Abstract

A straightforward implicit smoothing method implemented in several codes solving the Reynolds-averaged Navier–Stokes equations is the lower–upper symmetric Gauss–Seidel method. It was proposed several years ago and is attractive to implement because of its low memory requirements and low operation count. Since, for many examples, often a severe restriction of the Courant–Friedrichs–Lewy number and loss of robustness are observed, it is the goal of this paper to revisit the lower–upper symmetric Gauss–Seidel implementation and to discuss several alternative implicit smoothing strategies used within an agglomeration multigrid for unstructured meshes. The starting point is a full implicit multistage Runge–Kutta method.
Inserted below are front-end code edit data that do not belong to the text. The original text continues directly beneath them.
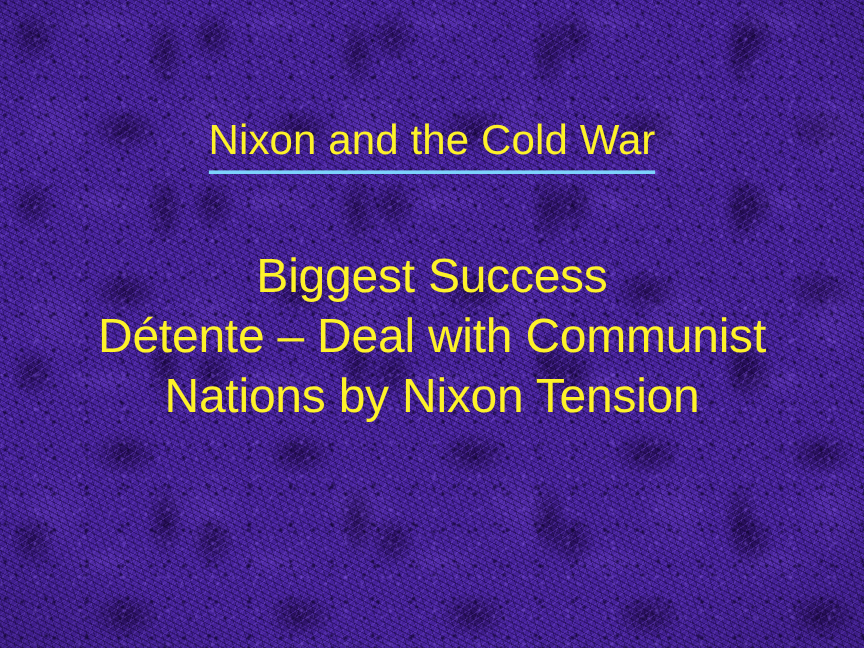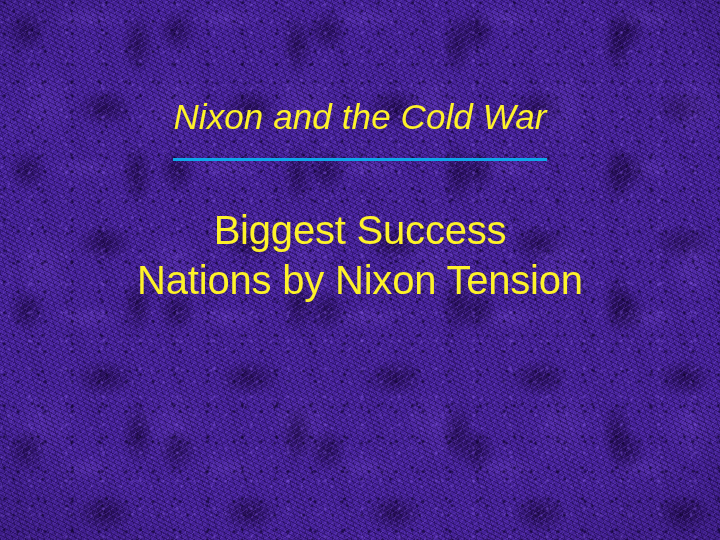--- a/index.html
+++ b/index.html
@@ -89,9 +89,8 @@
   }
   .slide-title .ul {
     display: inline-block;
-    border-bottom: 3px solid #0ea5e9;
-    padding-bottom: 20px;
-    font-style: italic;
+    border-bottom: 3px solid #7dd3fc;
+    padding-bottom: 4px;
   }
   .body-block {
     position: absolute;

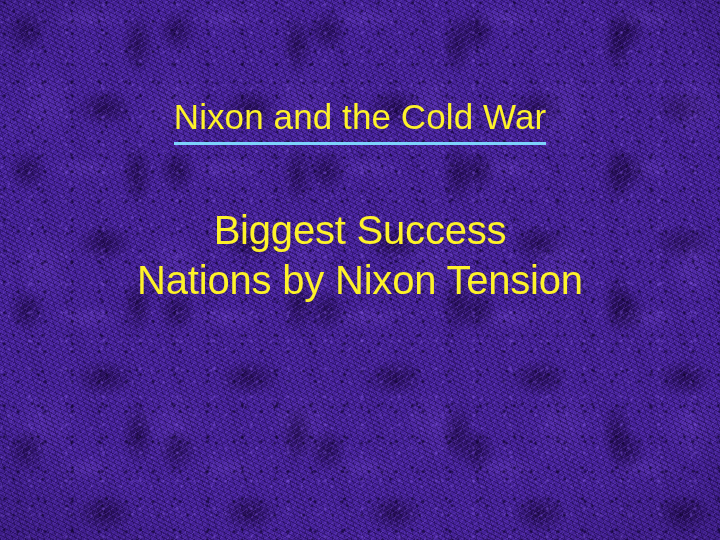--- a/index.html
+++ b/index.html
@@ -125,6 +125,7 @@
 
     <div class="body-block">
       <span class="body-line">Biggest Success</span>
+      <span class="body-line">Détente – Deal with Communist</span>
       <span class="body-line">Nations by Nixon Tension</span>
     </div>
Based on this method, several additional features and simplifications are developed and suggested, such that the implicit method is applicable to high-Reynolds-number viscous flows; that is, the required matrices fit into the fast memory of the cluster hardware and the arising linear systems can be approximately solved efficiently. To this end, the focus is on simplifications of the Jacobian, as well as efficient iterative approximate solution methods. To significantly improve the approximate linear solution methods, grid anisotropy is taken care of for approximately solving both the linear systems and the agglomeration strategy. The procedure creating coarse-grid meshes is extended by strategies identifying structured parts of the mesh. This seems to improve the quality of coarse-grid meshes in the way that an overall better reliability of the multigrid can be observed. Furthermore, grid information is exploited within the iterative solution methods for the linear systems. Numerical examples demonstrate the gain with respect to reliability and efficiency.